**Source information**
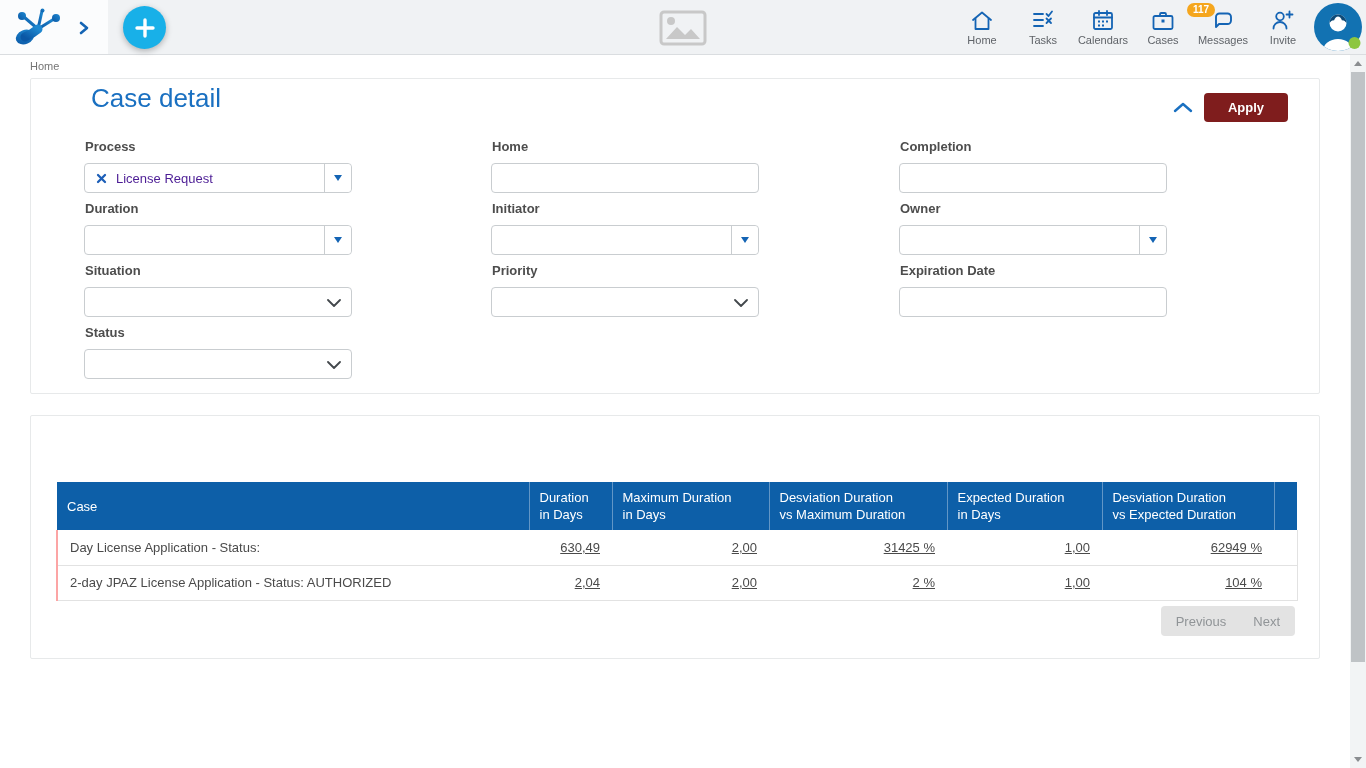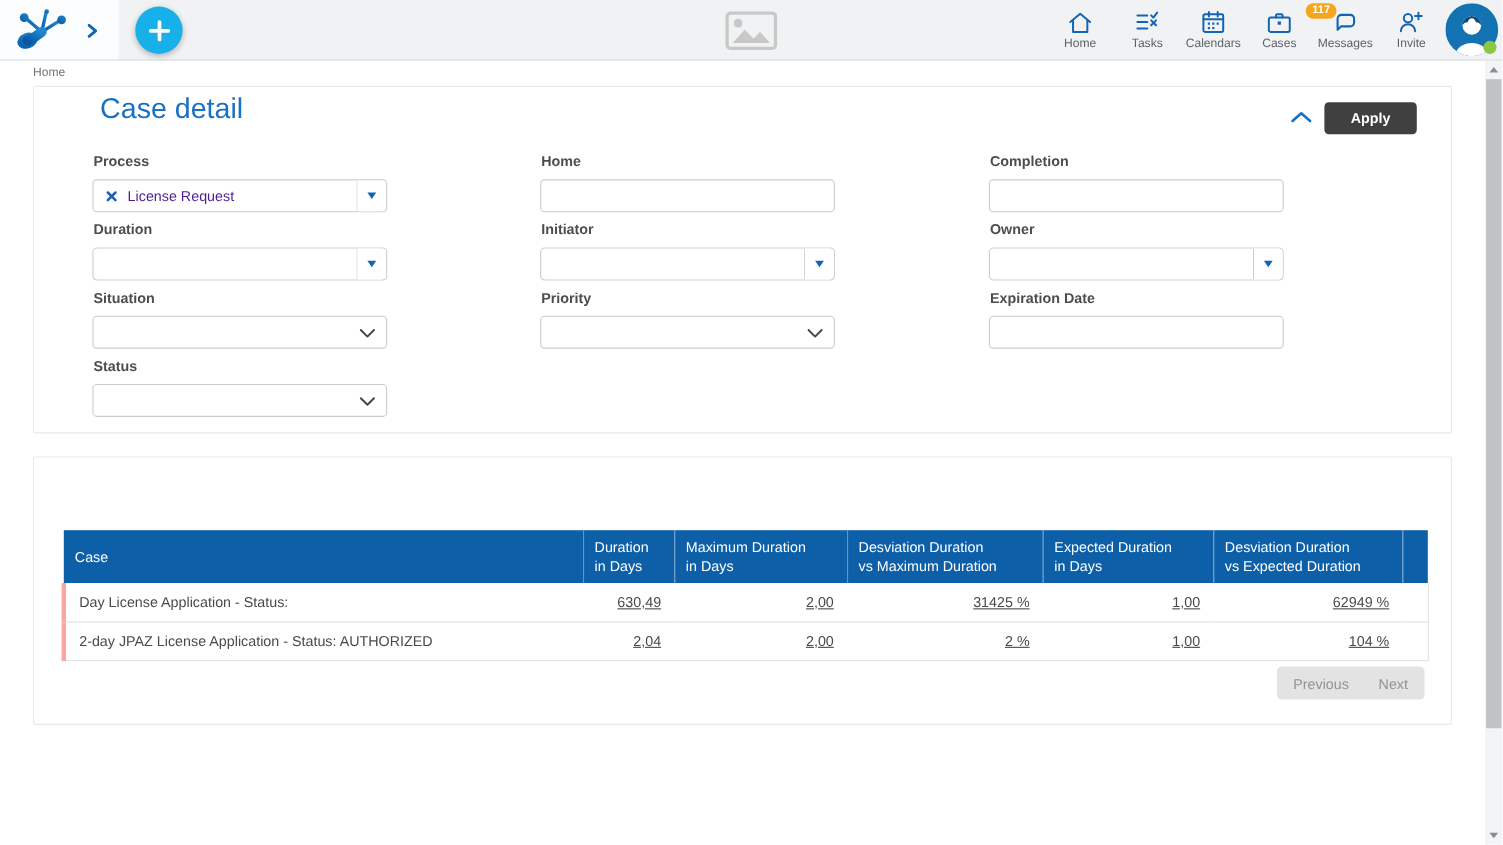--- a/index.html
+++ b/index.html
@@ -23,40 +23,40 @@
   
   .breadcrumb { position:absolute; left:30px; top:60px; font-size:11px; color:#757575; }
 
   
   .card { position:absolute; left:30px; width:1290px; background:#fff; border:1px solid #e7e9ea; border-radius:2px; }
   .card1 { top:78px; height:316px; }
   .card2 { top:415px; height:244px; }
 
   .page-title { position:absolute; left:28px; top:4px; font-size:26px; color:#1a70c1;margin-left:32px; }
   .collapse-btn { position:absolute; left:1140px; top:18px; cursor:pointer; padding:2px; }
-  .apply-btn { position:absolute; left:1173px; top:14px; width:84px; height:29px; background:#404040; border:none; border-radius:4px; color:#fff; font-size:13px; font-weight:600; font-family:"Liberation Sans",sans-serif; cursor:pointer; }
+  .apply-btn { position:absolute; left:1173px; top:14px; width:84px; height:29px; background:#7f1d1d; border:none; border-radius:4px; color:#fff; font-size:13px; font-weight:600; font-family:"Liberation Sans",sans-serif; cursor:pointer; }
 
   .flabel { position:absolute; font-size:13px; color:#4d4d4d;font-weight:bold; }
   .txt { position:absolute; width:268px; height:30px; border:1px solid #c9cdd0; border-radius:4px; background:#fff; font-size:13px; color:#424242; padding:0 10px; font-family:"Liberation Sans",sans-serif; }
   .combo { position:absolute; width:268px; height:30px; border:1px solid #c9cdd0; border-radius:4px; background:#fff; }
   .combo .cin { position:absolute; left:0; top:0; width:240px; height:28px; border:none; outline:none; background:transparent; font-size:13px; color:#424242; padding:0 10px; font-family:"Liberation Sans",sans-serif; }
   .combo .cbtn { position:absolute; right:0; top:0; width:27px; height:28px; border-left:1px solid #c9cdd0; display:flex; align-items:center; justify-content:center; cursor:pointer; background:#fff; border-radius:0 4px 4px 0; }
   .caret-down { width:0; height:0; border-left:4.5px solid transparent; border-right:4.5px solid transparent; border-top:6px solid #1464b4; }
   .chip { position:absolute; left:0; top:0; height:28px; display:flex; align-items:center; gap:9px; padding-left:11px; }
   .chip span { font-size:13px; color:#4c1d95; }
   .fselect { position:absolute; width:268px; height:30px; border:1px solid #c9cdd0; border-radius:4px; background:#fff; cursor:pointer; }
   .fselect svg { position:absolute; right:10px; top:11px; }
 
   
   .tblwrap { position:absolute; left:25px; top:22px;margin-top:44px; }
   table { border-collapse:collapse; table-layout:fixed; width:1240px; }
   th { background:#0d5fa8; color:#fff; font-size:13px; font-weight:400; text-align:left; vertical-align:middle; padding:6px 10px; height:48px; border-right:1px solid rgba(255,255,255,0.35); line-height:17px; }
   th:last-child { border-right:none; }
   td { font-size:13px; color:#4a4a4a; height:35px; padding:0 12px; border-bottom:1px solid #e2e2e2; background:#fff; }
-  td:first-child { border-left:4px solid #fca5a5; }
+  td:first-child { border-left:2px solid #fca5a5; }
   td:last-child { border-right:1px solid #e2e2e2; }
   td.num { text-align:right;text-decoration:underline; }
 
   .pager { position:absolute; right:24px; top:190px; height:30px; background:#e3e3e3; border-radius:4px; display:flex; align-items:center; padding:0 15px; gap:27px; }
   .pager span { font-size:13px; color:#909497; cursor:pointer; }
 
   
   .scrollbar { position:absolute; right:0; top:55px; width:16px; height:713px; background:#f2f4f5; }
   .sb-thumb { position:absolute; left:1px; top:17px; width:14px; height:590px; background:#bfc3c6; cursor:pointer; }
   .sb-up { position:absolute; left:4px; top:6px; width:0; height:0; border-left:4px solid transparent; border-right:4px solid transparent; border-bottom:5px solid #8a8d90; cursor:pointer; }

**Work to complete**
Only the lines above starting at the one containing "position:absolute; right:0; top:0;" and ending at the one containing "width:0; height:0; border-left:4.5px", both included, are to be returned, exactly as they read.

**Response below**
   .combo .cbtn { position:absolute; right:0; top:0; width:27px; height:28px; border-left:1px solid #c9cdd0; display:flex; align-items:center; justify-content:center; cursor:pointer; background:#fff; border-radius:0 4px 4px 0; }
   .caret-down { width:0; height:0; border-left:4.5px solid transparent; border-right:4.5px solid transparent; border-top:6px solid #1464b4; }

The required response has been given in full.